Und nun 6 mal Oper in Folge (das Programm vom 27.12. bis 6.1.):
Donizetti, Rossini, Mozart, Bellini, Offenbach - kein Verdi,
kein Wagner, schon gar kein "Moderner"! Und alle Inszenierungen
sind "erprobt", will sagen: haben ihren Frischegrad überschritten.
Premieren gar sind für solche Festtage nicht vorgesehen, aktuelle
Produktionen werden zeitlich verschoben.
Aber "große Namen" spielen eine Rolle. Ruggero Raimondi, Laszlo
Polgar, Eva Mey, Francisco Araiza (der eine chargiert, der
andere brilliert, die Dritte fällt aus, der Letzte scheitert)
und ein "neuer Star" - Elena Mosuc - wird nachmittags als
Lucia und als die drei Geliebten Hoffmanns "eingesetzt" (sie
singt auch noch die Schweigsame Frau in Zürich, hat in Essen
als Luisa Miller Furore gemacht, gibt Konzerte, singt alles
und überall) - ein Fall für fachirritierendes Debütieren,
wie man es an kleineren Entdeckungshäusern mit Sympathie beobachtet;
aber Zürich?
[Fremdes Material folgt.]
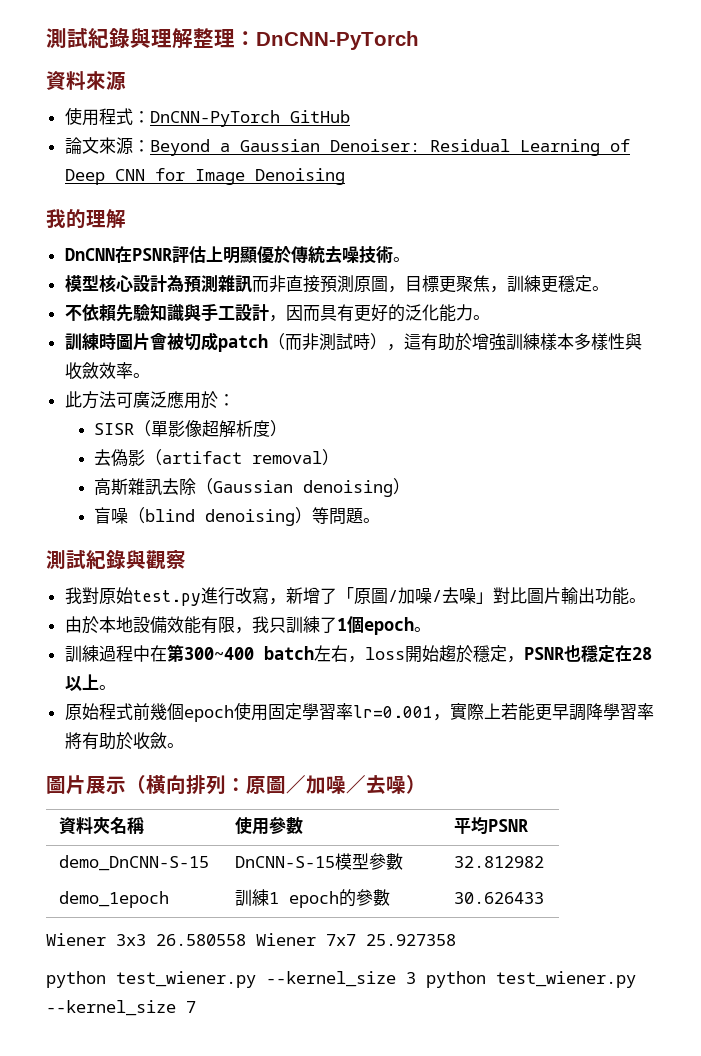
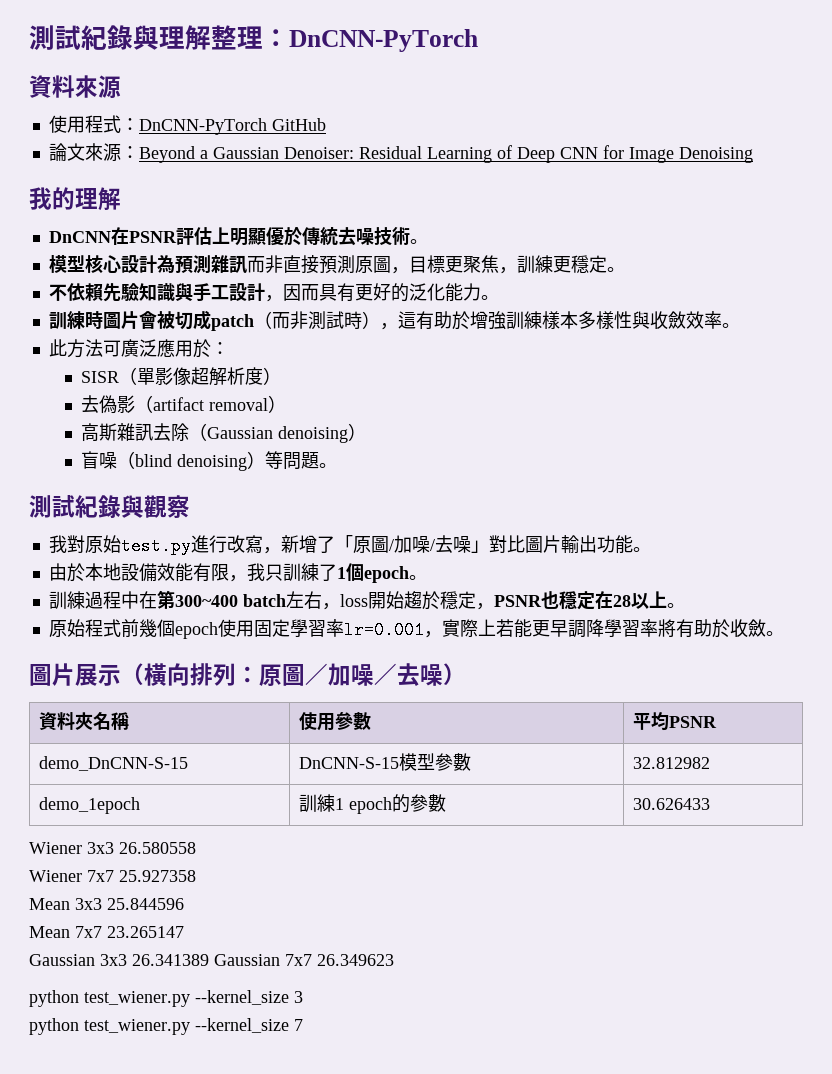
- Wiener 3x3 26.580558 Wiener 7x7 25.927358
+ Wiener 3x3 26.580558
+ Wiener 7x7 25.927358
+ Mean 3x3 25.844596
+ Mean 7x7 23.265147
+ Gaussian 3x3 26.341389 Gaussian 7x7 26.349623
- python test_wiener.py --kernel_size 3 python test_wiener.py --kernel_size 7
+ python test_wiener.py --kernel_size 3
+ python test_wiener.py --kernel_size 7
Dann sind in den Spielopern Rossinis, Mozarts,
Donizettis Tenöre zu erleben, denen jedes stimmliche Faszinosum
abgeht - und bei den Dirigenten herrscht perfekte Routine
(abgesehen von dem großartigen Nello Santi).
Das Haus ist voll; aber nach Connaisseurs muss man suchen
- das Prestige-Publikum und die allfälligen Touristen im Programmvollzug
sorgen für eine prickelfreie harzige Atmosphäre, der Beifall
wirkt wie programmiert, durchsetzt von einer leidenschaftlichen
Minderheit. Klar, im Januar und Februar wird Welser-Möst am
Pult stehen, es wird Premieren und aufwühlende Aktualitäten
geben - aber das anspruchvolle Haus leistet sich zum Jahreswechsel
eine lähmende Schnarchphase.
Die lokalen Medien nehmen von diesen "Ereignissen" keine Notiz
- journalistisch putzig aber, dass prima Konzerte in der Tonhalle
(mit der Tschechischen Kammerphilharmonie, dem Basler Kammerorchester
mit dem exzellenten Giuliano Carmignola oder dem Carmina-Quartett)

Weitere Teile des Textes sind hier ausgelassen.